* _The task_: Range to reproduce from the entries below: the line with "[85,683,164,694] extract_names ->", the line with "(produced by alias-extraction", and every line in between. Give them exactly and give nothing else.

Image comparison data
--- START ---

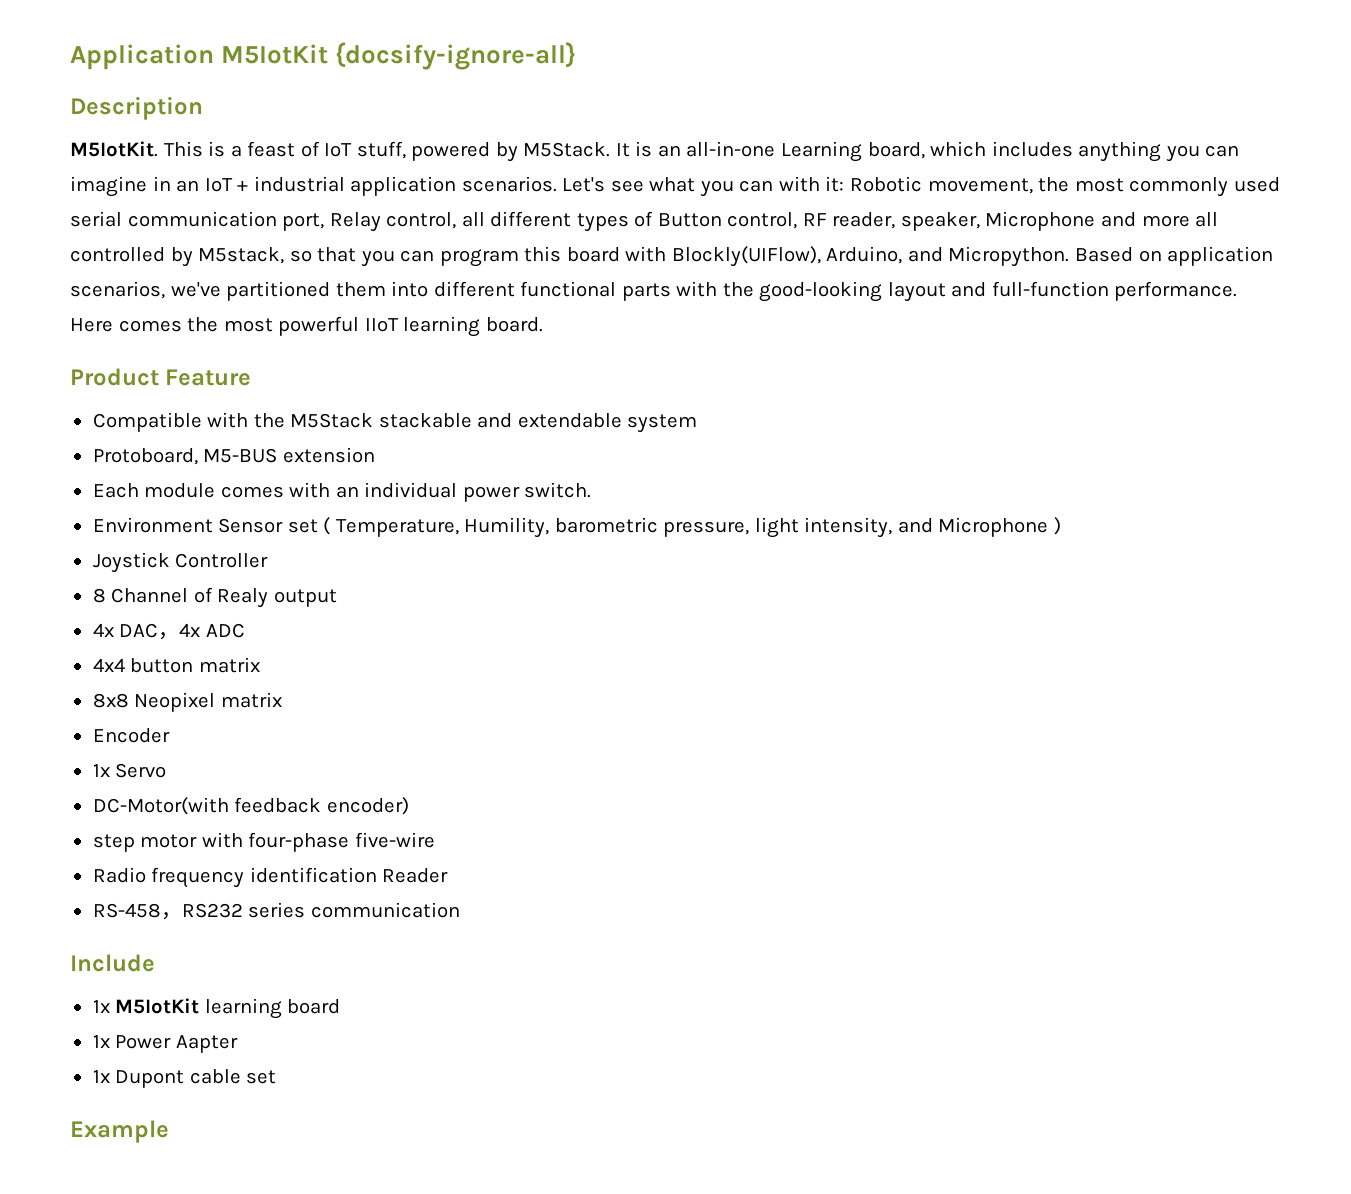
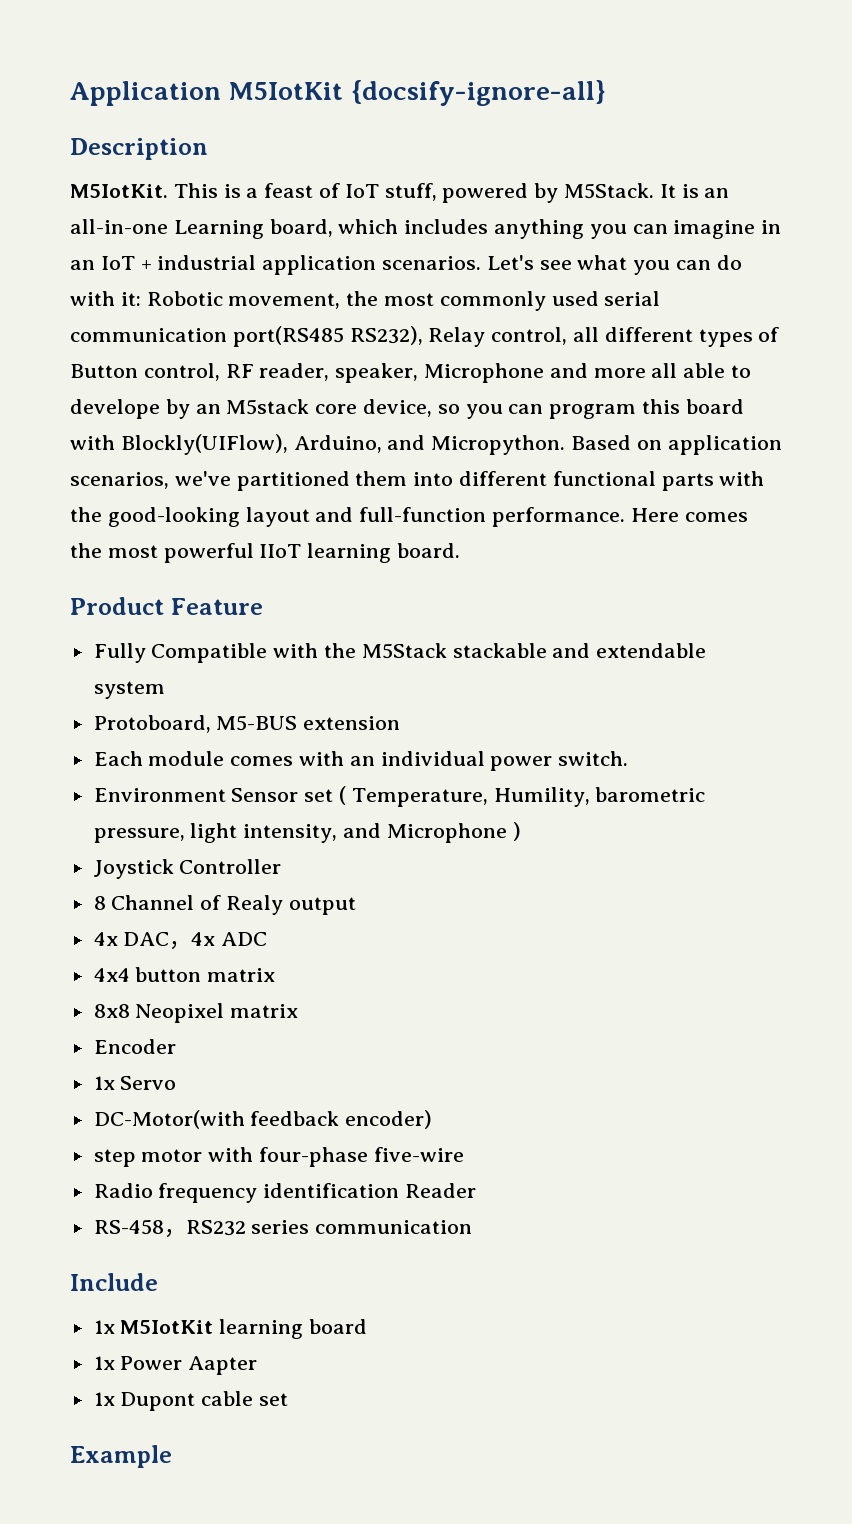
(774, 186) none -> [716,255,742,270] do
[282,213,325,231] port, -> [232,326,423,347] port(RS485 RS232),
[70,247,357,267] controlled by M5stack, so that -> [683,363,752,378] [70,399,460,419] able to develope by an M5stack core device, so
(252, 377) none -> [93,643,146,663] Fully

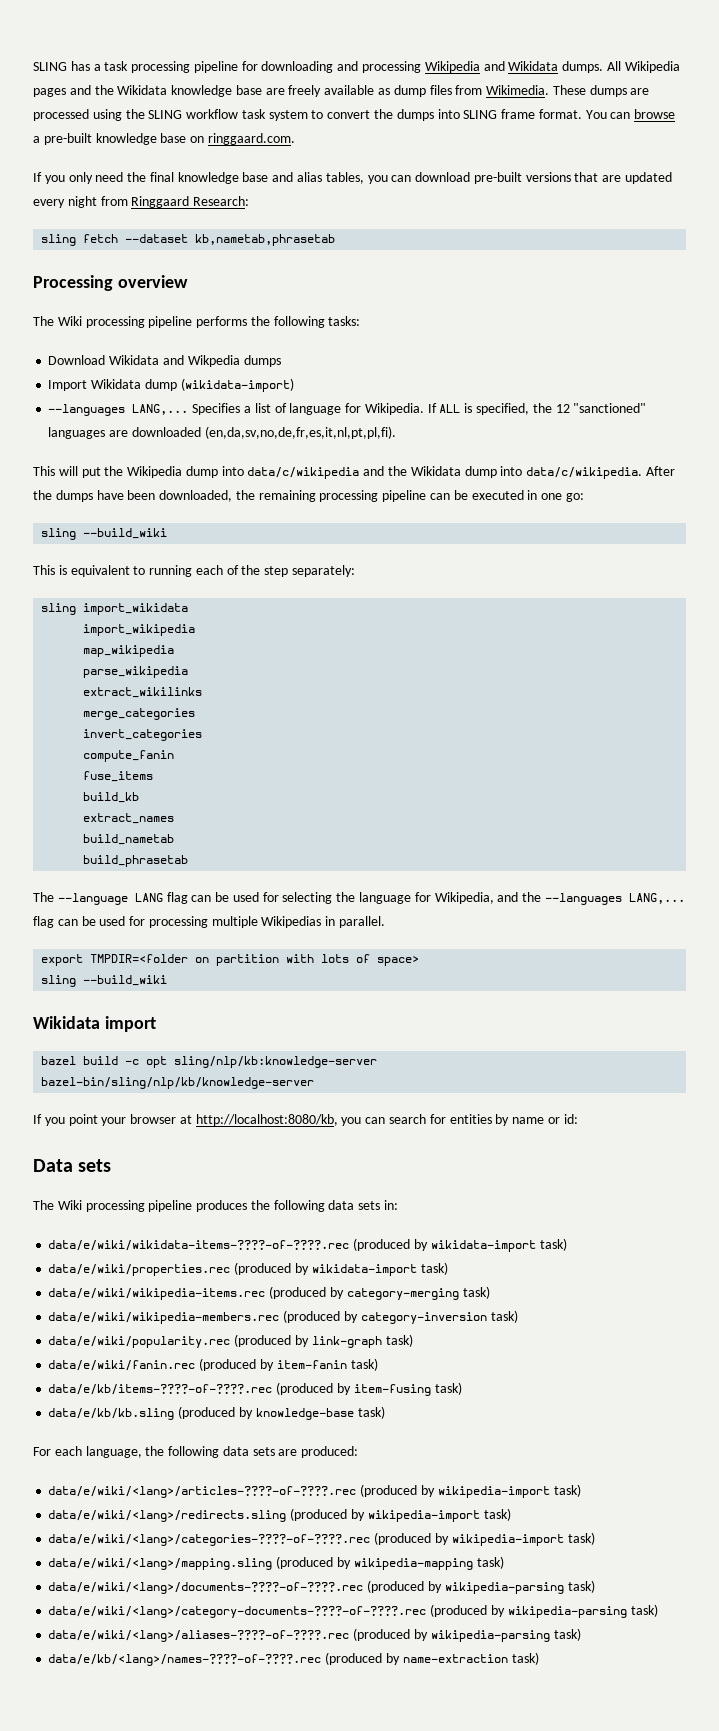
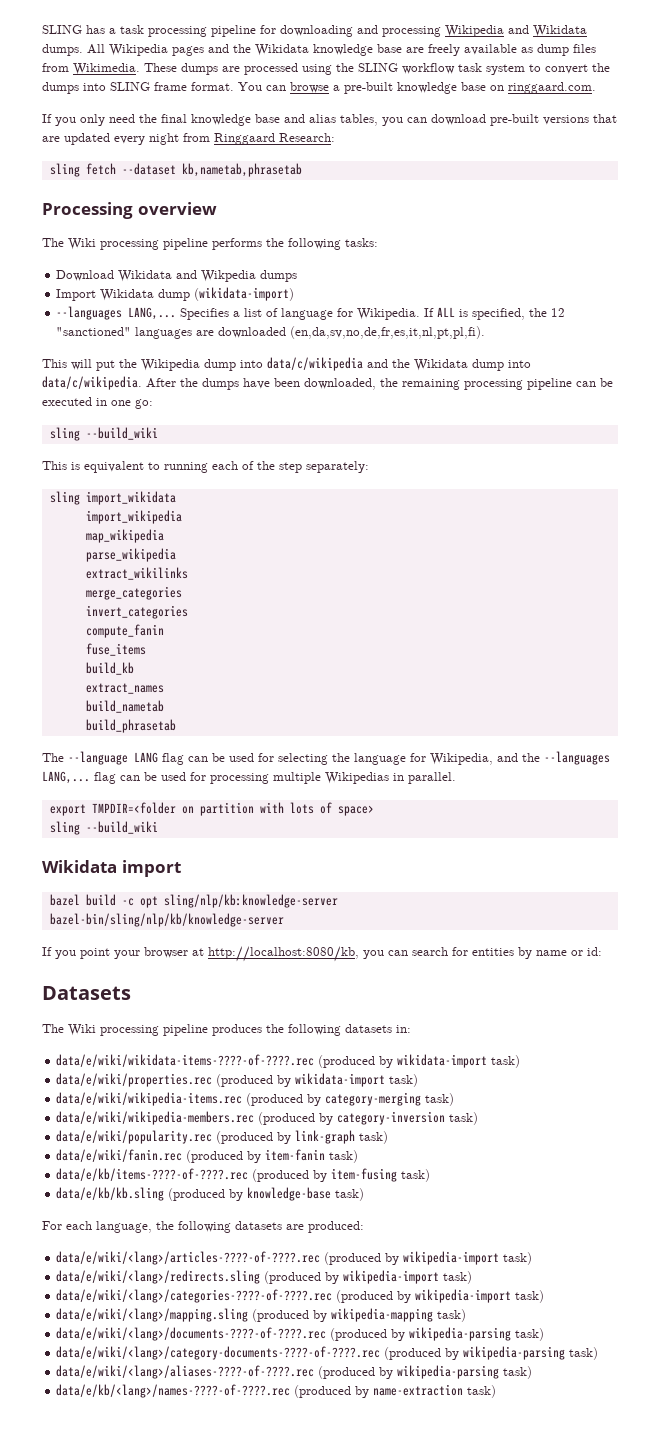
[33,1159,112,1172] Data sets -> [42,986,131,1000] Datasets
[328,1200,381,1210] data sets -> [345,1024,392,1033] datasets
[222,1446,275,1456] data sets -> [235,1221,282,1230] datasets

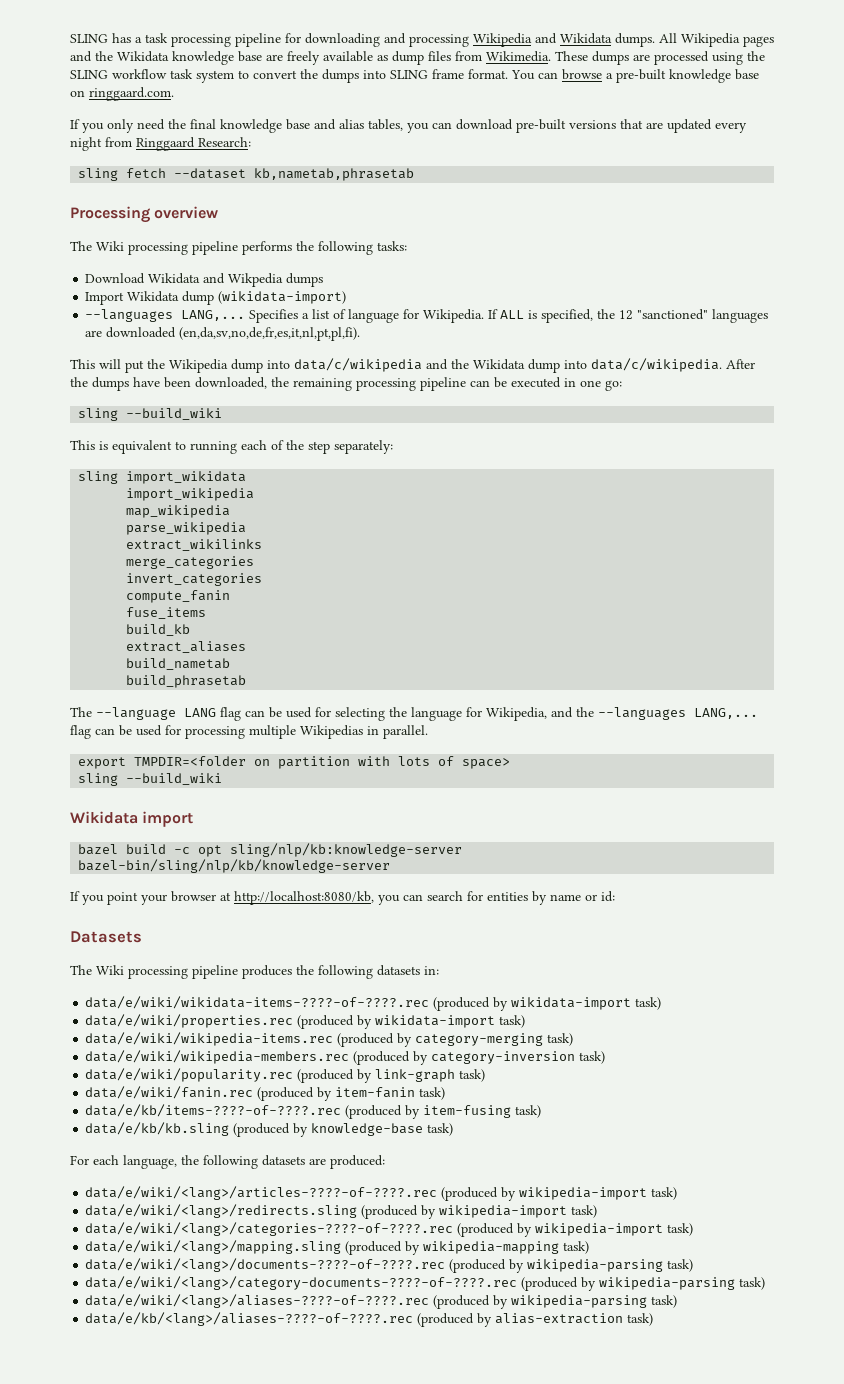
[85,683,164,694] extract_names -> [126,641,247,653] extract_aliases
[56,1384,464,1398] data/e/kb/<lang>/names-????-of-????.rec (produced by name-extraction -> [85,1312,624,1327] data/e/kb/<lang>/aliases-????-of-????.rec (produced by alias-extraction

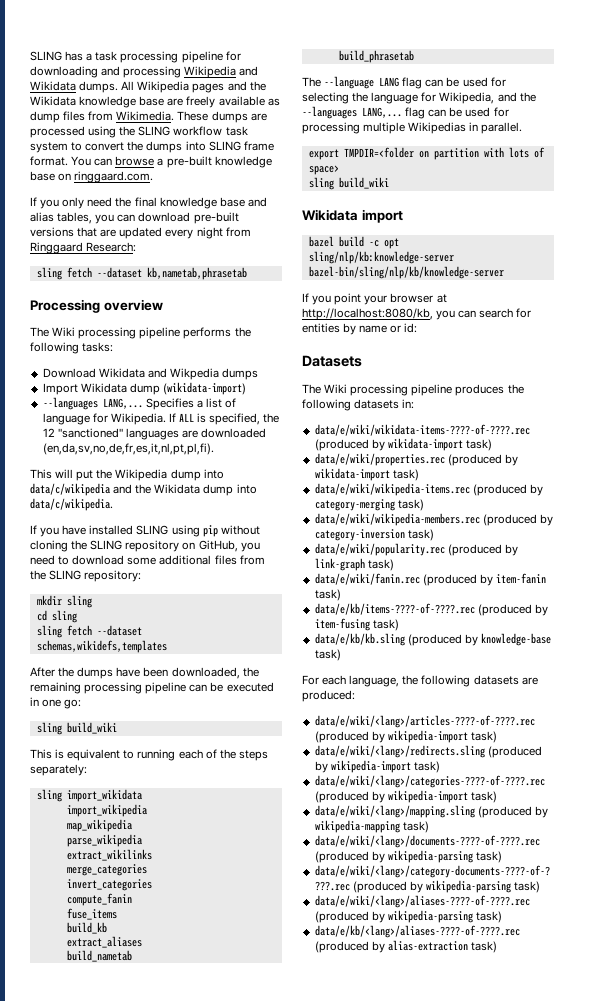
(722, 365) none -> [30,525,260,537] [30,540,260,552] [30,555,265,565] [30,570,142,582] [36,595,92,608] [36,610,77,623] [36,625,142,638] [36,640,167,653] // If you have installed SLING using pip without cloning the SLING repository on GitHub, you need to download some additional files from the SLING repository: // mkdir sling // cd sling // sling fetch --dataset schemas,wikidefs,templates //
[126,408,223,420] --build_wiki -> [66,722,117,734] build_wiki
[308,441,330,454] step -> [238,750,268,761] steps
[126,773,223,785] --build_wiki -> [338,177,389,189] build_wiki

--- END ---

* _Answer for this exercise_:
[85,683,164,694] extract_names -> [126,641,247,653] extract_aliases
[56,1384,464,1398] data/e/kb/<lang>/names-????-of-????.rec (produced by name-extraction -> [85,1312,624,1327] data/e/kb/<lang>/aliases-????-of-????.rec (produced by alias-extraction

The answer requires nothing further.